Hugepages and transparent hugepages has been identified for both marked performance improvements on certain workloads and responsible for consuming enormous amounts of CPU time without providing much benefit.

It'd help to know which kernel you're running, the contents of /proc/meminfo (or at least the HugePages_* values.), and, if possible, more of the vtune profiler callgraph referencing pageblock_pfn_to_page().

Also, if you'd indulge my guess, try disable hugepage defrag with:

echo 'never' >/sys/kernel/mm/transparent_hugepage/defrag

(it may be this instead, depending on your kernel:)
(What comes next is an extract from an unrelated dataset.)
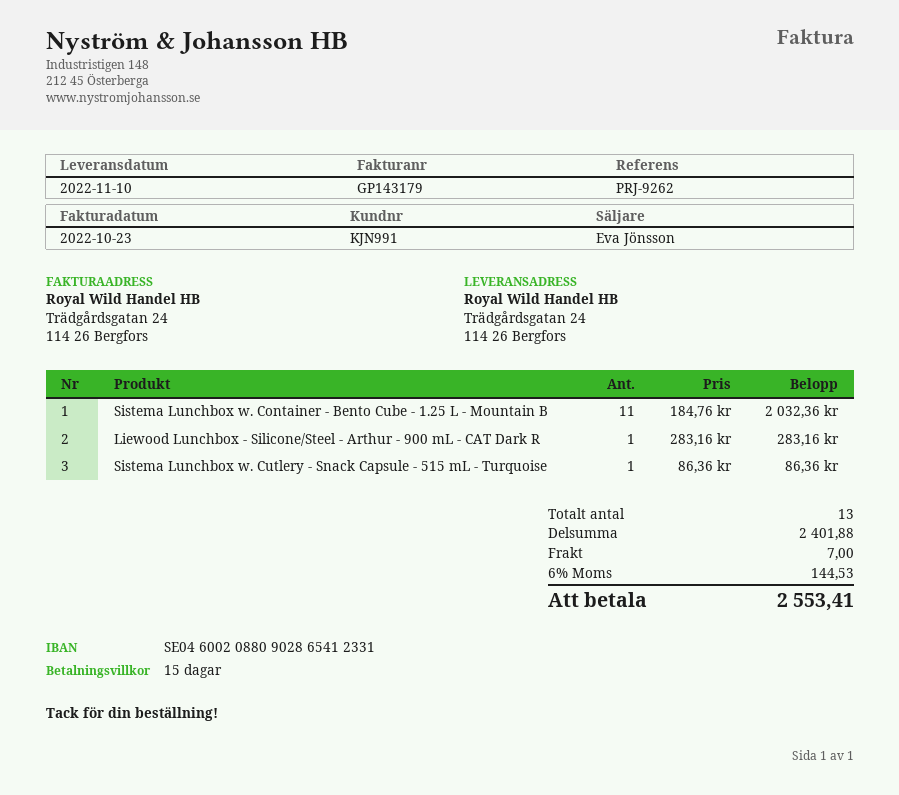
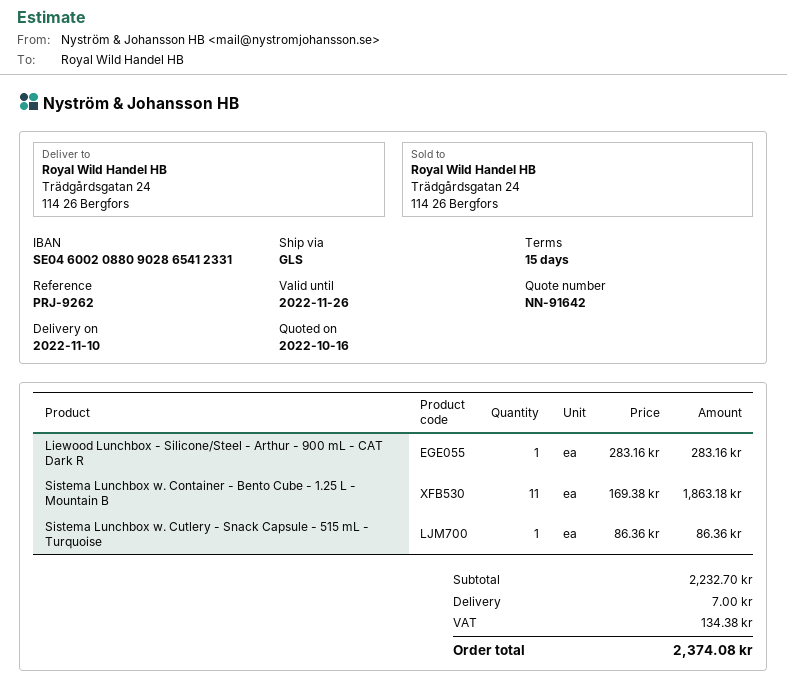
Sistema Lunchbox w. Container - Bento Cube - 1.25 L - Mountain B: 11 x 184.76 = 2032.36 -> 11 x 169.38 = 1863.18
subtotal: 2401.88 -> 2232.70
tax: 144.53 -> 134.38
total: 2553.41 -> 2374.08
echo 'never' > /sys/kernel/mm/redhat_transparent_hugepage/defrag

Lastly, is this app using many tens of gigs of ram something you wrote? What language?

Since you used the term, "faulting in memory pages," I'm guessing you're familiar enough with operating design and virtual memory. I struggle to envision a situation/application that would be faulting so aggressively that isn't reading in lots of I/O - almost always from the buffer cache that you're trying to limit.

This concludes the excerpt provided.